Lost in Modality: Evaluating the Effectiveness of Text-Based Membership Inference Attacks on Large Multimodal Models
Ziyi Tong, Feifei Sun, Le Minh Nguyen
TL;DR
This work investigates whether text-based membership inference attacks extend to large multimodal language models. Using four MLLMs and ID/OOD data with text-only and vision+text prompts, the study evaluates six logit-based MIA methods and reports that visual inputs tend to mask membership signals in out-of-distribution settings while offering only small changes in-distribution. The results highlight a model- and distribution-dependent landscape, where domain shifts and visual processing can overturn expected attack signals. The findings call for multimodal-aware privacy evaluation and the development of attack methods tailored to vision-language interactions.
Abstract
Large Multimodal Language Models (MLLMs) are emerging as one of the foundational tools in an expanding range of applications. Consequently, understanding training-data leakage in these systems is increasingly critical.

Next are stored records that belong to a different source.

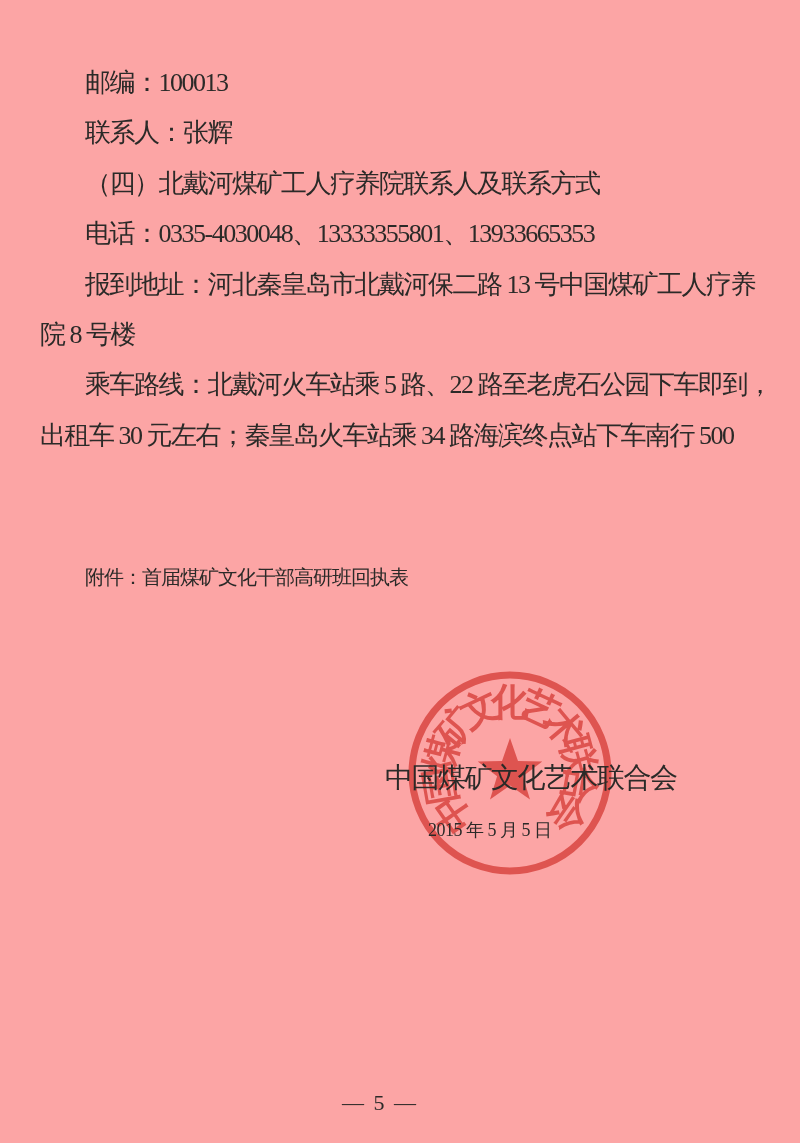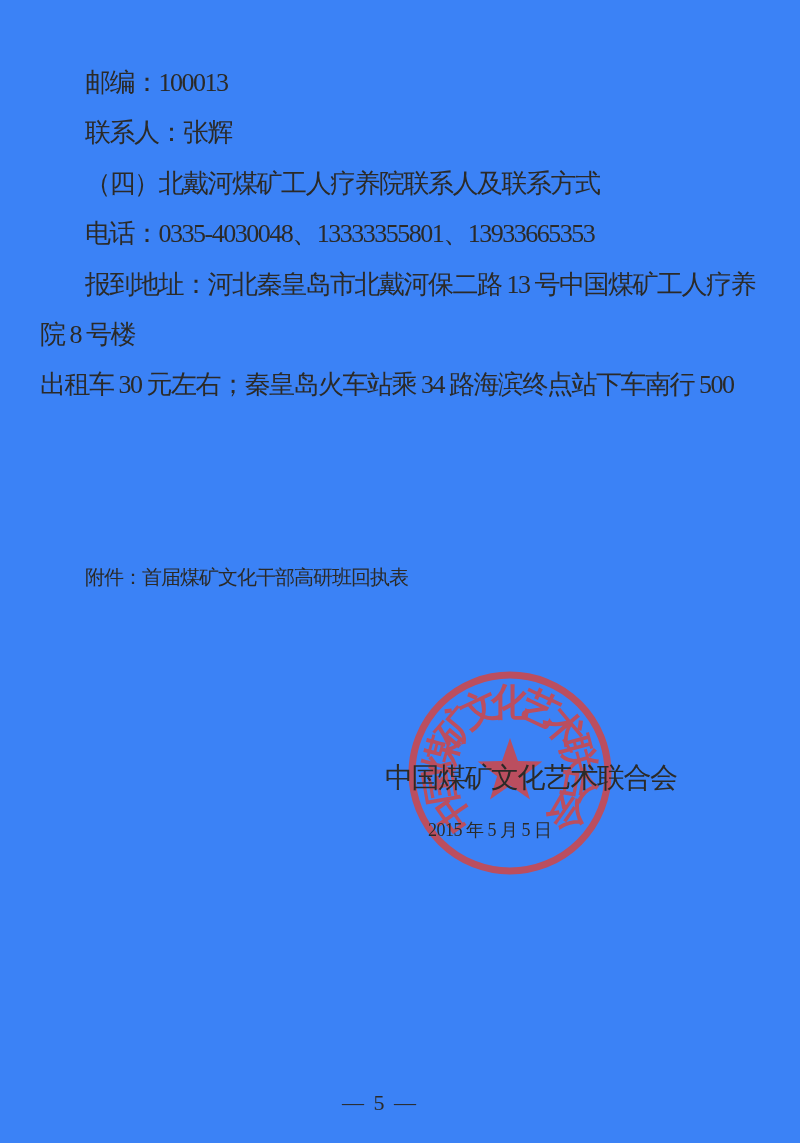--- a/index.html
+++ b/index.html
@@ -73,7 +73,7 @@
 </head>
 <body>
 
-<div class="page" style="background: #3b82f6; color: rgb(43, 42, 40);">
+<div class="page" style="background: #fca5a5; color: rgb(43, 42, 40);">
 
   <div class="body-lines">
     <div class="line indent">邮编：100013</div>

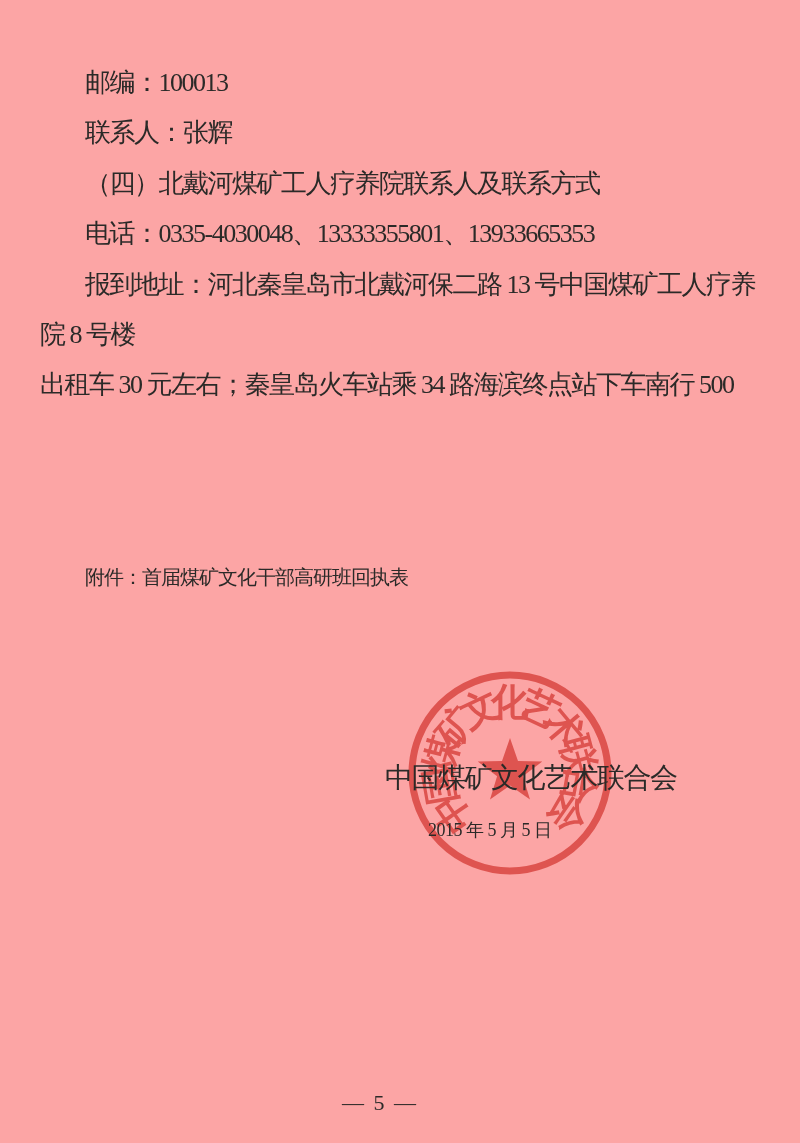--- a/index.html
+++ b/index.html
@@ -82,6 +82,7 @@
     <div class="line indent">电话：0335-4030048、13333355801、13933665353</div>
     <div class="line indent">报到地址：河北秦皇岛市北戴河保二路 13 号中国煤矿工人疗养</div>
     <div class="line">院 8 号楼</div>
+    <div class="line indent">乘车路线：北戴河火车站乘 5 路、22 路至老虎石公园下车即到，</div>
     <div class="line">出租车 30 元左右；秦皇岛火车站乘 34 路海滨终点站下车南行 500</div>
   </div>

Log-probability-based membership inference attacks (MIAs) have become a widely adopted approach for assessing data exposure in large language models (LLMs), yet their effect in MLLMs remains unclear. We present the first comprehensive evaluation of extending these text-based MIA methods to multimodal settings. Our experiments under vision-and-text (V+T) and text-only (T-only) conditions across the DeepSeek-VL and InternVL model families show that in in-distribution settings, logit-based MIAs perform comparably across configurations, with a slight V+T advantage. Conversely, in out-of-distribution settings, visual inputs act as regularizers, effectively masking membership signals.